There’s a phrase in Balm when Madge asks her mother about using a Hoodoo trick on the soldiers that violate her house. Madge says, “I thought you didn’t cast those kinds of tricks on people.” Her mother answers, “don’t ain’t can’t.” Once you get into a rhythm you can hear what your characters are saying. But it is a contemporary representation of the speech. It’s my own interpretation and isn’t an authentic characterization.

[JO]: In Balm, there’s all this talk about Hoodoo, root medicine, root doctors, and mediums. There’s a bit of the fantastic about it. It’s a little magical, gothic, yet it’s classified as historical fiction. Where do you stand on genre classification?

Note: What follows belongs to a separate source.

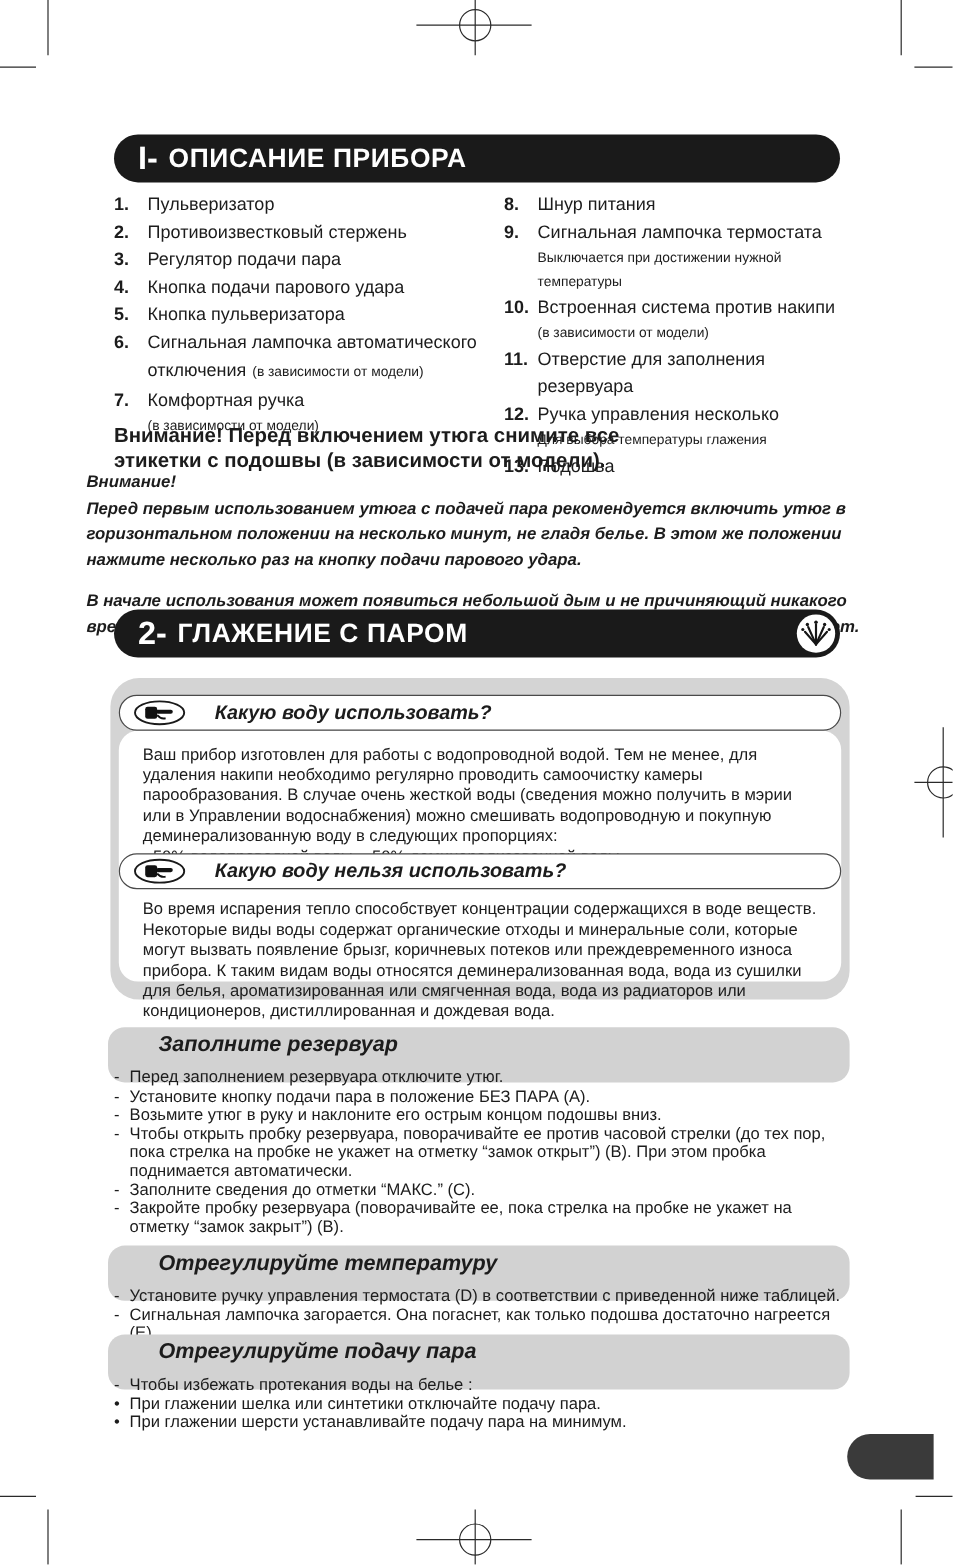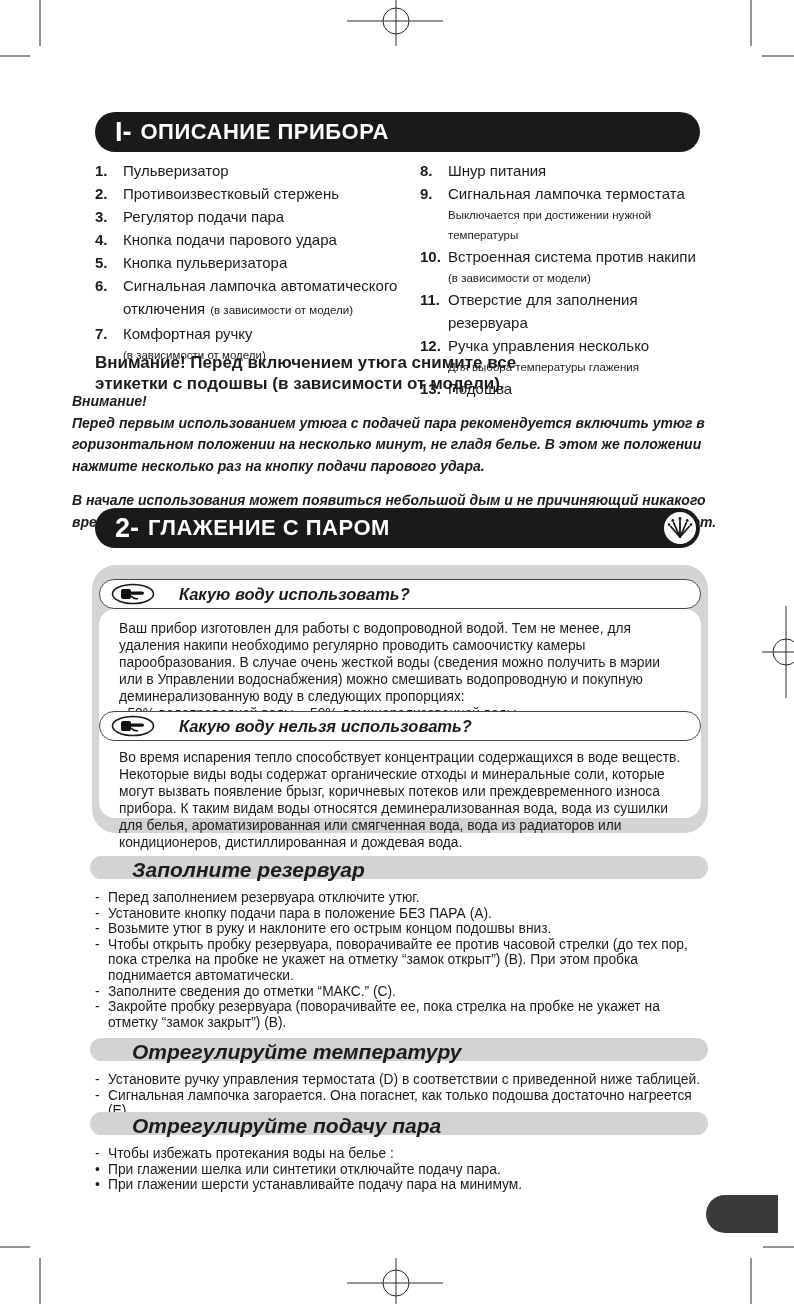"Комфортная ручку" span.txt { text: ручку -> ручка }
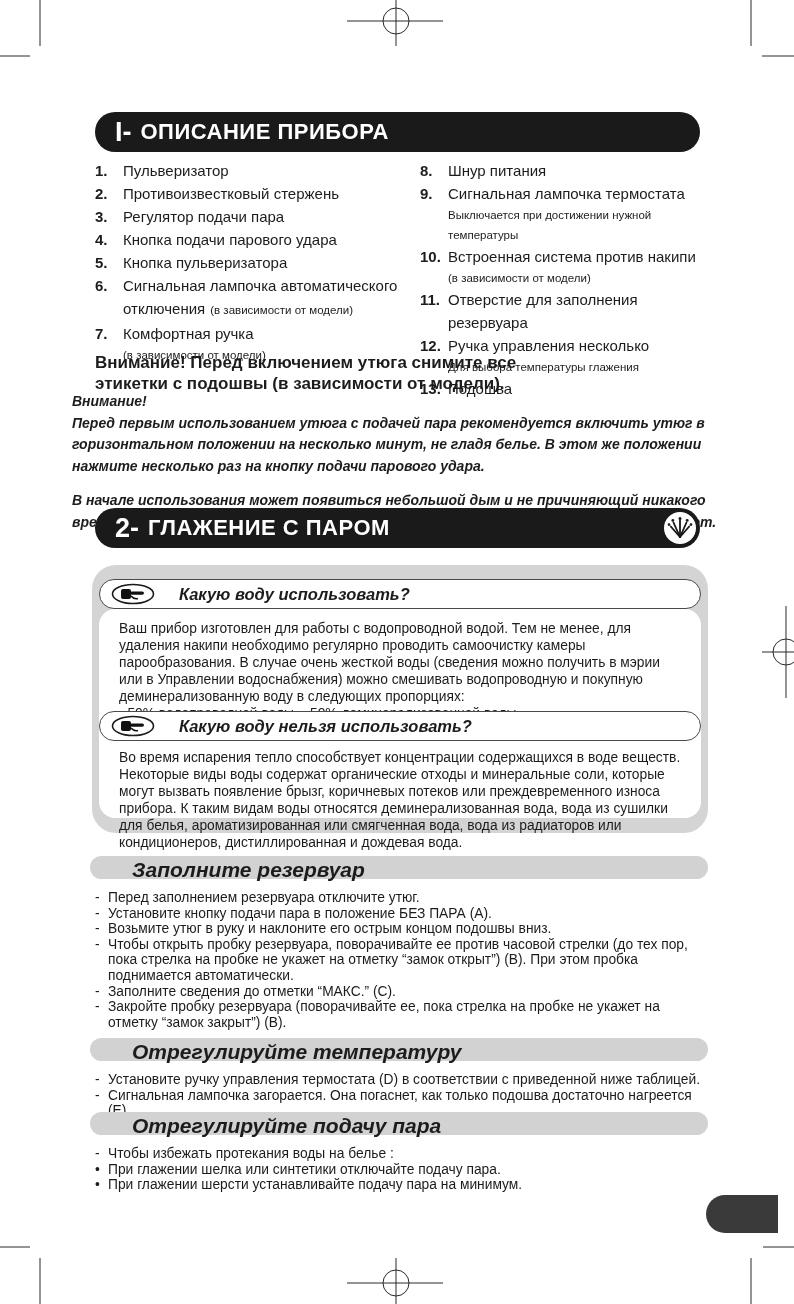"Заполните резервуар" .gpill { font-size: 21px -> 18px; height: 23px -> 46px }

[DPV]: I have a lot of MFA students who are huge fans of J.K. Rowling and Neil Gaiman. They’re really torn because they’re in these MFA programs and they want to write what they believe is literary fiction but their hearts are with these genre writers. I think those classifications are beginning to fail us because the genre writers are so good. That line between literary and genre is blurring and I’m glad. I grew up in the 70s and 80s watching I Dream of Genie and Bewitched and reading Stephen King, so I am not really concerned about classification.

I do think there are still some readers out there that might come to Balm and want it to be one thing or the other. But I’m not interested in that divide. I just try to write where my heart is.

I researched every plant that’s mentioned in Balm and everything that they do is actually in the realm of the real; those are things that people actually did, those are actual healing properties of those plants.

But then it came to me that Madge had an extra gift and that drew her to Sadie. Early on someone was talking about the mediums who were very popular during and after the Civil War (these were women who said they communicated with the dead) and said, “Well you know those mediums are false right?” And I said, “Well how do you know they were false?” Maybe some were and maybe some weren’t but it was just really important for the book to take a stand on that and not be ambiguous. I decided that Sadie would be a genuine medium. If I was thinking of those divides I would have been creatively hampered.